Il governo Letta è riuscito ad ottenere la fiducia sia alla Camera che al Senato, anche grazie alla retromarcia di Berlusconi, scongiurando il rischio pericolosissimo di un’ennesima crisi di governo. Ma la vera domanda è: avrà ottenuto oppure no anche la fiducia degli italiani e soprattutto degli investitori stranieri? Naturalmente ci auguriamo di sì, ma una cosa è sperare ed una cosa è vedere dei risultati.
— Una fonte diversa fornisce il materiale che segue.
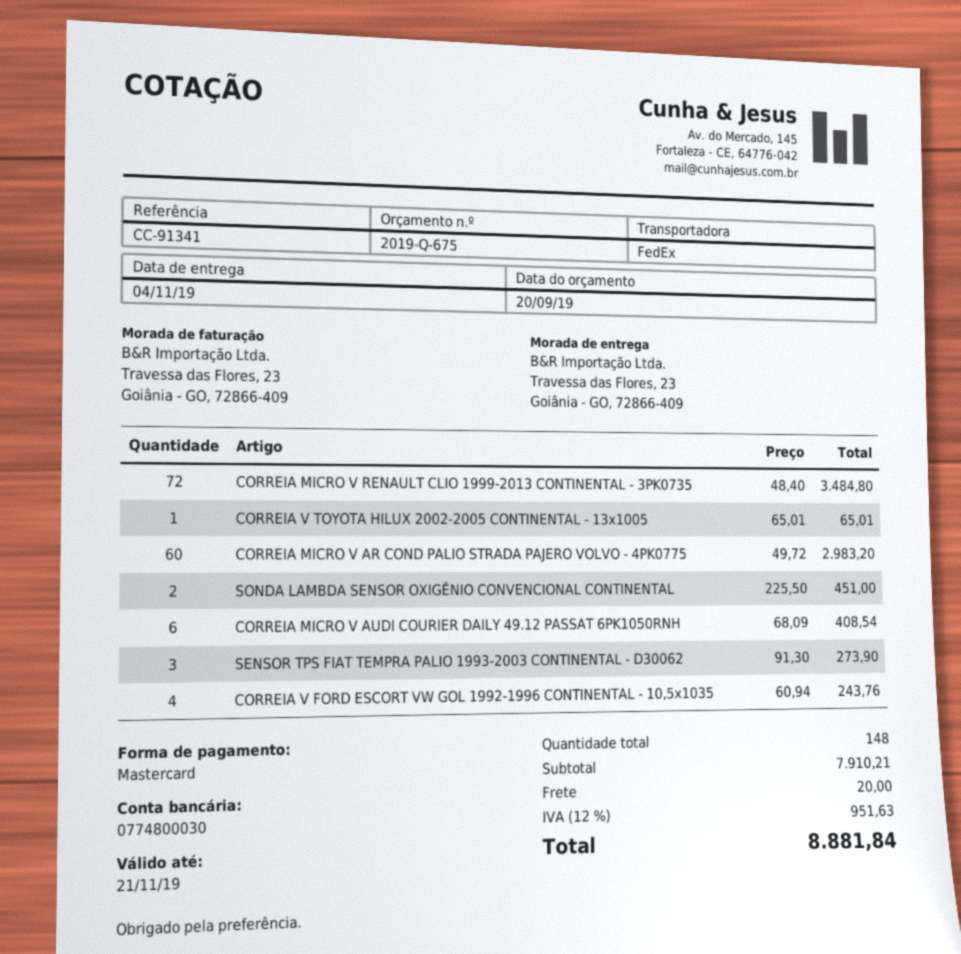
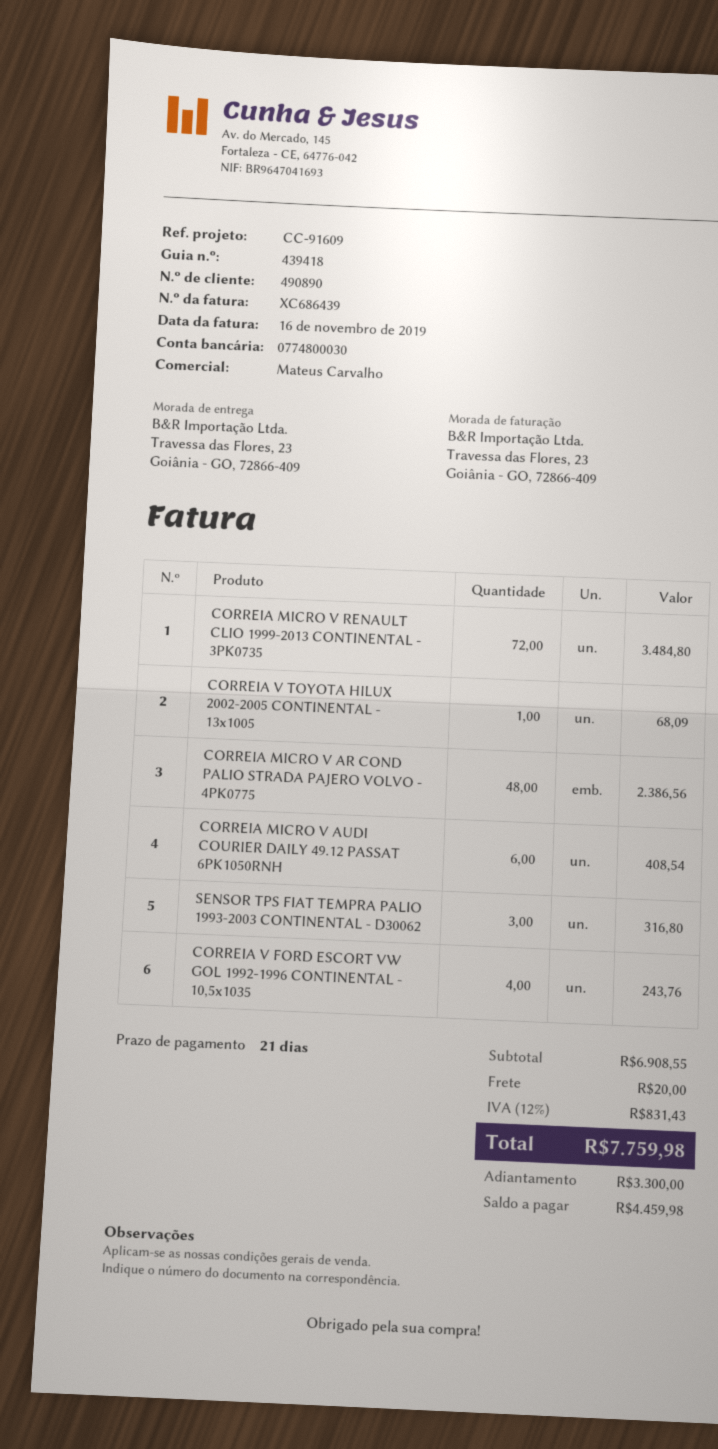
reference: CC-91341 -> CC-91609
CORREIA V TOYOTA HILUX 2002-2005 CONTINENTAL - 13x1005: 1 for 65.01 -> 1 for 68.09
CORREIA MICRO V AR COND PALIO STRADA PAJERO VOLVO - 4PK0775: 60 for 2983.20 -> 48 for 2386.56
SONDA LAMBDA SENSOR OXIGÊNIO CONVENCIONAL CONTINENTAL: 2 for 451.00 -> none
SENSOR TPS FIAT TEMPRA PALIO 1993-2003 CONTINENTAL - D30062: 3 for 273.90 -> 3 for 316.80
subtotal: 7910.21 -> 6908.55
tax: 12% = 951.63 -> 12% = 831.43
total: 8881.84 -> 7759.98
Il governo Monti era riuscito a fare provvedimenti molto più rapidi ed incisivi, facendoci uscire dalla procedura di infrazione e cercando di far partire una spending review seria (cosa che poi gli è stata impedita), mentre il governo Letta, dopo aver ceduto alle pressioni del Pdl per ciò che riguardava l’IMU sulla prima casa, ha rinviato tutto ciò che poteva rimandare fino ad arrivare al punto in cui il rapporto deficit/Pil ha di nuovo sforato il 3% (con il rischio di incorrere in una nuova infrazione da parte dell’UE) e non si è potuto fare a meno di aumentare ulteriormente le tasse (l’IVA in particolare). La buona notizia è che finalmente sembra finita l’era del berlusconismo e sembrano essere finiti i ricatti del Pdl nei confronti del governo, ma le cattive notizie sono che:

  • siamo ancora dei sorvegliati speciali per quanti riguarda il debito pubblico ed il deficit di bilancio;
  • la classe politica che ci governa è sempre la stessa ed abbiamo ormai capito che non ha la minima intenzione di prendere decisioni coraggiose per quanto riguarda le riforme strutturali ed il risanamento dei conti pubblici;
  • il premier Letta sembra crogiolarsi nell’attendismo e nelle belle parole: a quando i fatti veri?
  • il lavoro in Italia continua a diminuire, mentre la disoccupazione continua ad aumentare… quando si fermerà?
  • infine le tasse sono in continuo aumento, mentre i redditi dall’altra parte scendono inesorabilmente.

L.D.

Berlusconi si arrende, Letta ottiene fiducia
Napolitano: “Ora basta giochi al massacro”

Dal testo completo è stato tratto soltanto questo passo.